Creating automated tests for software is second nature to great software engineers, and it’s a habit that data scientists should mirror. By thoroughly testing code used to develop a model, data scientists can increase model robustness and, as a result, create obsessed customers that stick to our product due to its reliability.

Most tutorials and books on creating automated software tests are written for software engineers. Although there is a ton of useful information in these resources, I find that the examples are often hard to adapt to the problems we face as data scientists. As a result, I’ve found that there is much less focus on writing well tested software among data scientists. This is a shame because writing tests is key to creating maintainable software and reliable models that are easy to monitor, something that should be a top priority of every data scientist.

With that in mind, this post provides an introduction to a popular testing framework, pytest, with an example that will resonate with data scientists. We’ll explore pytest’s intuitive approach to testing through a motivating example for testing data science code. We’ll discuss a few ways of structuring a project to support testing. We’ll close by introducing pytest’s `parametrize` decorator, an advanced feature that enables writing simple tests for data-intensive code.

Before we get into the details of how to write tests in pytest, let’s talk a little more about the deeper reasons why I think writing tests is so important for data scientists.

Why tests ensure greater model reliability

As I mentioned before, writing tests is key to writing maintainable software. This is particularly important for data science which follows an iterative research and development process that rotates through the steps of data cleaning, data analysis, feature engineering, and model development. Each time through this rotation builds on work that was done in a previous iteration – modifying, for example, code that’s used to generate a feature. How can we be confident that the changes we make don’t unintentionally affect other steps in the pipeline?

The answer is testing. When we’ve written a test that verifies that our feature generation code is correct, we can be confident that changes to the code are not changing the behavior of the feature in an unintended way. Often, we will make changes that break a test. This is okay! A test simply captures how a piece of code behaves at a certain time and the behavior of code can change! When this happens, we just need to understand why the behavior of the code changed and update the test accordingly. 

With this in mind, let’s take a look at how we can start testing our data science code with pytest!


Example code in this post is available in our `ds-blog` GitHub repo in a directory named `pytest_for_data_scientists`. This directory contains a “requirements.txt” file that specifies required dependencies. See the `` file for more info.

Developing tests in pytest

Before we can write a test, we need something to test! Suppose we need to create a new (simple) feature that is the difference of two columns in a dataframe.

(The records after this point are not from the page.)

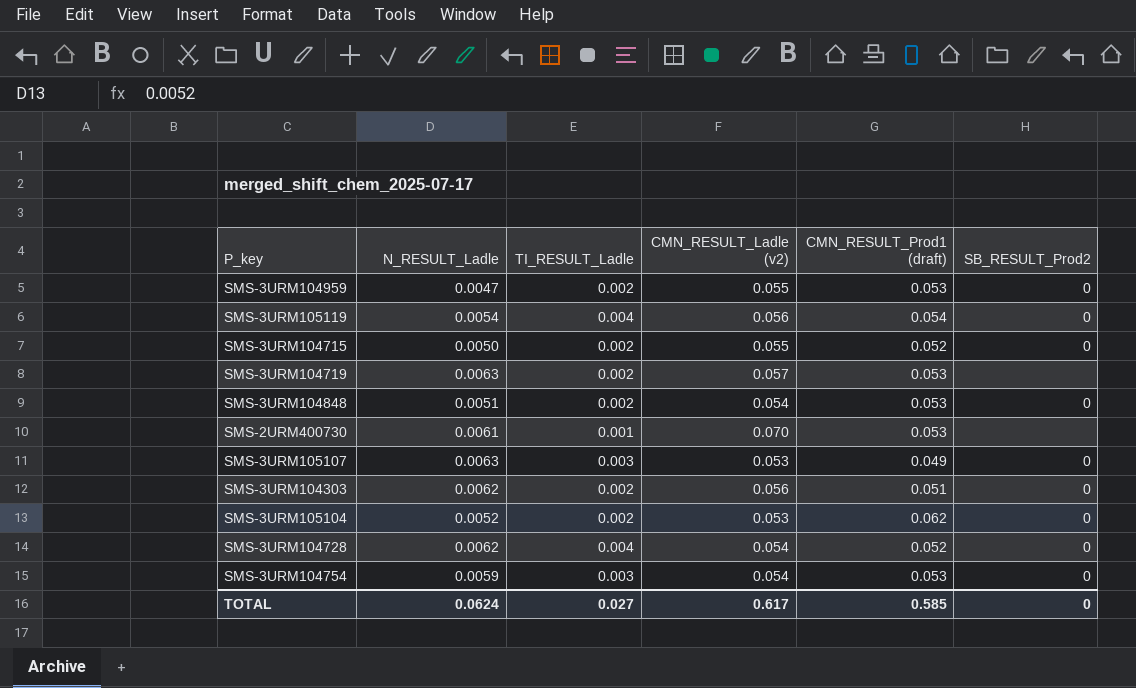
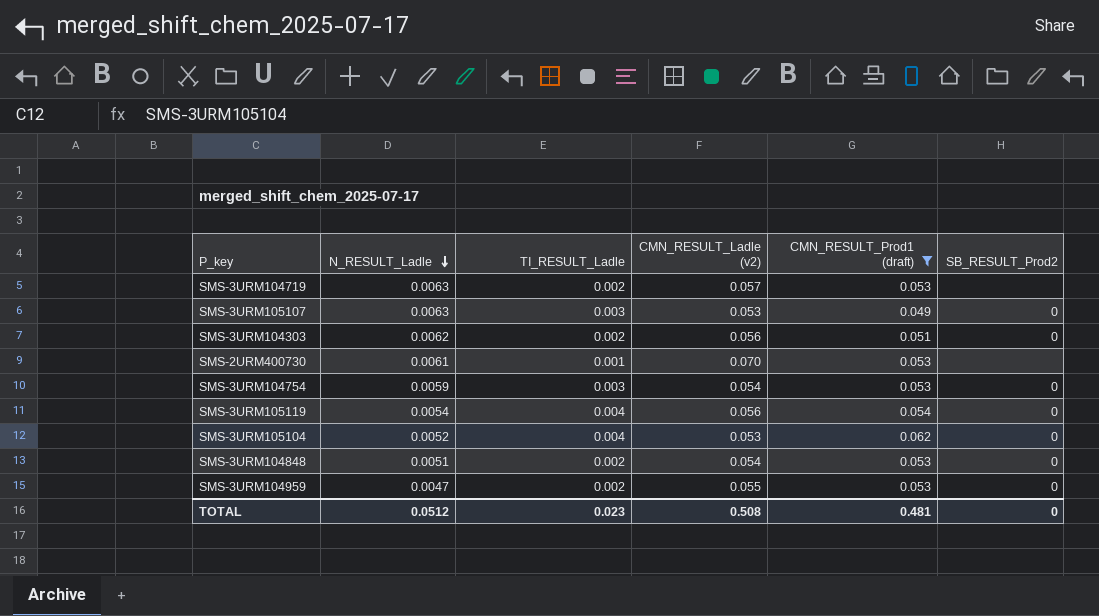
filter: none -> CMN_RESULT_Prod1 (draft) != 0.052
row order: none -> N_RESULT_Ladle descending
SMS-3URM105104 | TI_RESULT_Ladle: 0.002 -> 0.004
TOTAL | N_RESULT_Ladle: 0.0624 -> 0.0512
TOTAL | TI_RESULT_Ladle: 0.027 -> 0.023
TOTAL | CMN_RESULT_Ladle (v2): 0.617 -> 0.508
TOTAL | CMN_RESULT_Prod1 (draft): 0.585 -> 0.481

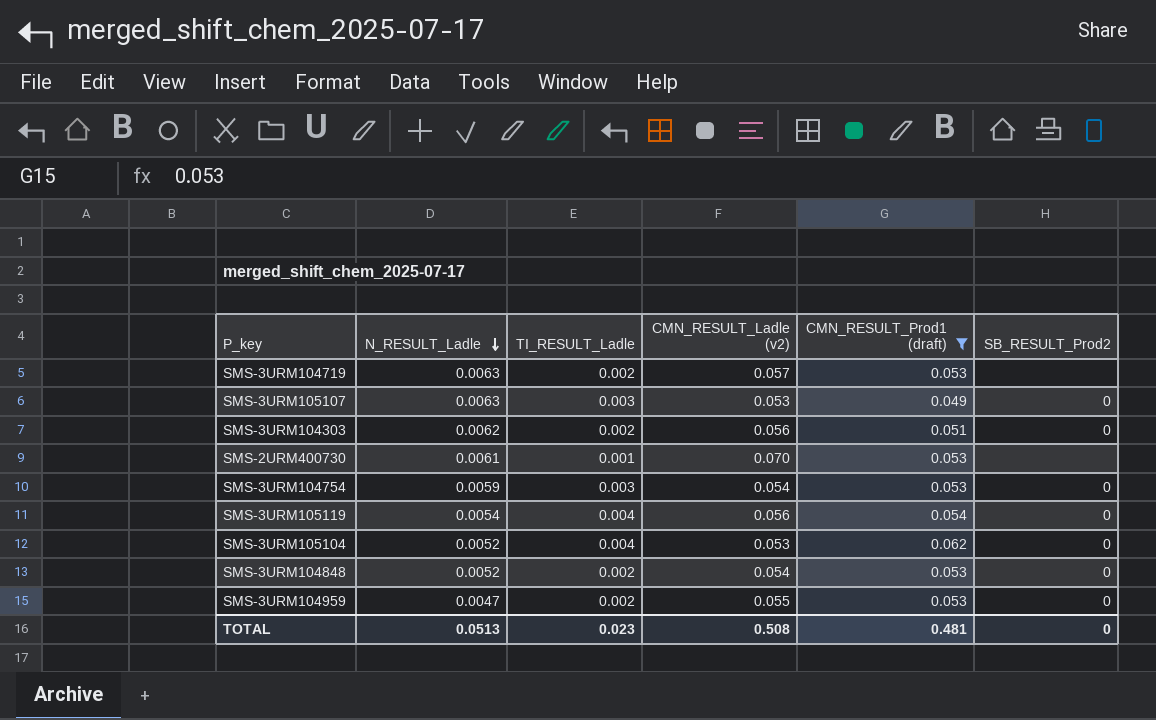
SMS-3URM104848 | N_RESULT_Ladle: 0.0051 -> 0.0052
TOTAL | N_RESULT_Ladle: 0.0512 -> 0.0513

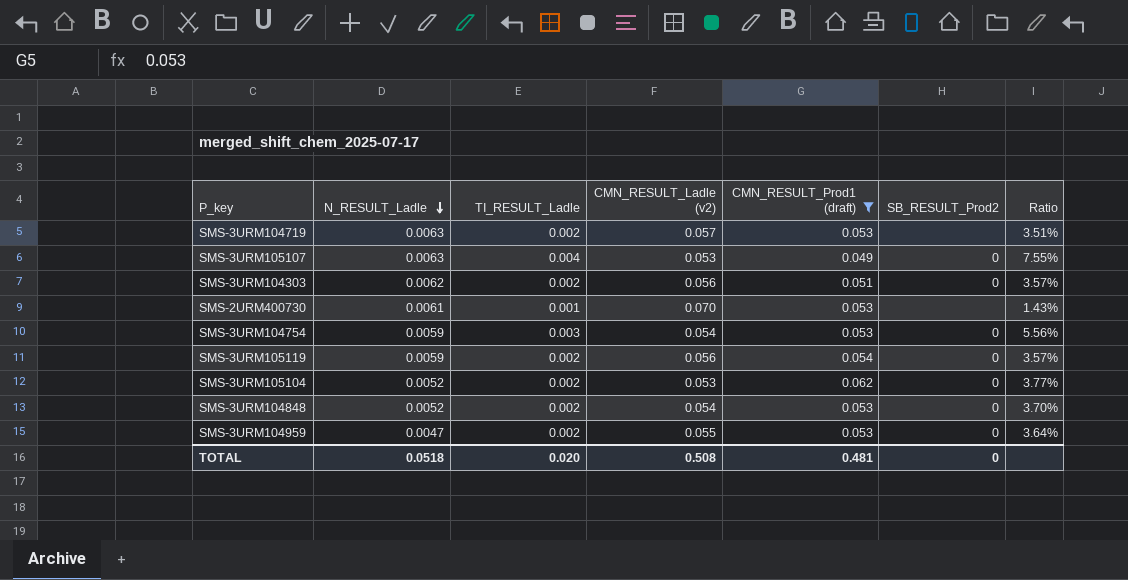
column Ratio | formula: none -> [TI_RESULT_Ladle] / [CMN_RESULT_Ladle (v2)]
SMS-3URM105107 | TI_RESULT_Ladle: 0.003 -> 0.004
SMS-3URM105119 | N_RESULT_Ladle: 0.0054 -> 0.0059
SMS-3URM105119 | TI_RESULT_Ladle: 0.004 -> 0.002
SMS-3URM105104 | TI_RESULT_Ladle: 0.004 -> 0.002
TOTAL | N_RESULT_Ladle: 0.0513 -> 0.0518
TOTAL | TI_RESULT_Ladle: 0.023 -> 0.020

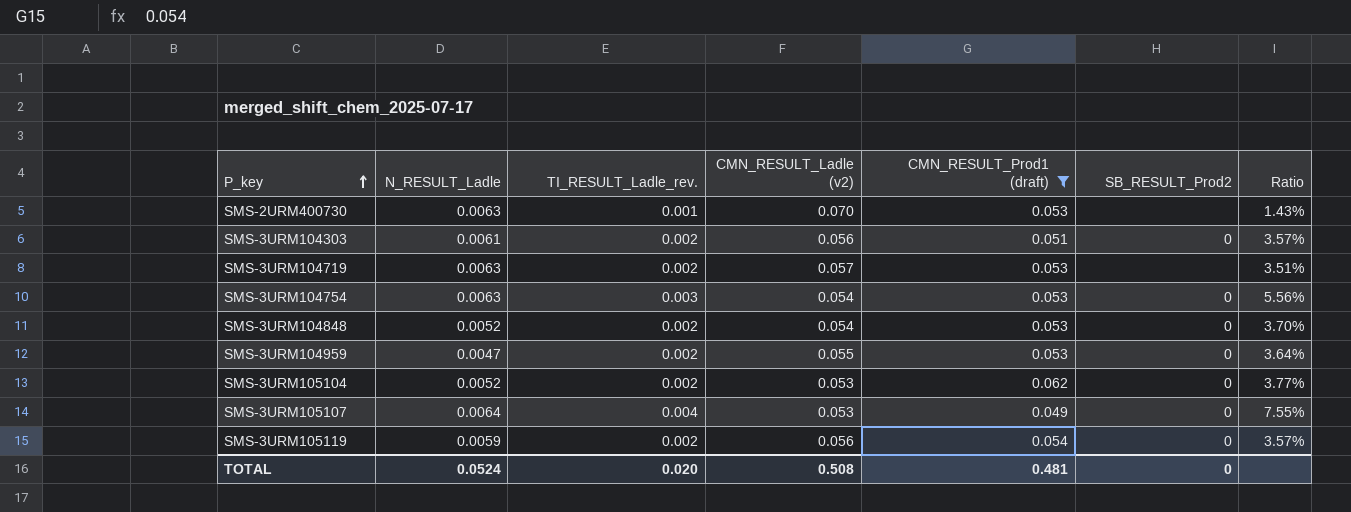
row order: N_RESULT_Ladle descending -> P_key ascending
column name: TI_RESULT_Ladle -> TI_RESULT_Ladle_rev.
SMS-2URM400730 | N_RESULT_Ladle: 0.0061 -> 0.0063
SMS-3URM104303 | N_RESULT_Ladle: 0.0062 -> 0.0061
SMS-3URM104754 | N_RESULT_Ladle: 0.0059 -> 0.0063
SMS-3URM105107 | N_RESULT_Ladle: 0.0063 -> 0.0064
TOTAL | N_RESULT_Ladle: 0.0518 -> 0.0524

A common way of implementing this feature is to write a function that looks something like this:

def column_difference(df, col1, col2):
    """Subtract items in `col1` from items in `col2` elementwise (e.g. df[col1] - df[col2)]"""
    return df[col1] - df[col2]

This allows us to compute the difference of two columns for any Pandas dataframe that we pass in. Calling the function looks like this:

df["A_minus_B"] = column_difference(df, "A", "B")

In order to test this function, we need to define some input data, call the function on the input, and compare the returned output to the output that we expect. Here are those steps, written in a test function that we can run with pytest:

def test_column_difference(): #(1)
    test_df = pd.DataFrame([(1, 2), (3, 4)], columns=["A", "B"]) #(2)
    test_df["A_minus_B"] = column_difference(test_df, col1="A", col2="B") #(3)
    assert all(test_df["A_minus_B"] == pd.Series([-1, -1])) #(4)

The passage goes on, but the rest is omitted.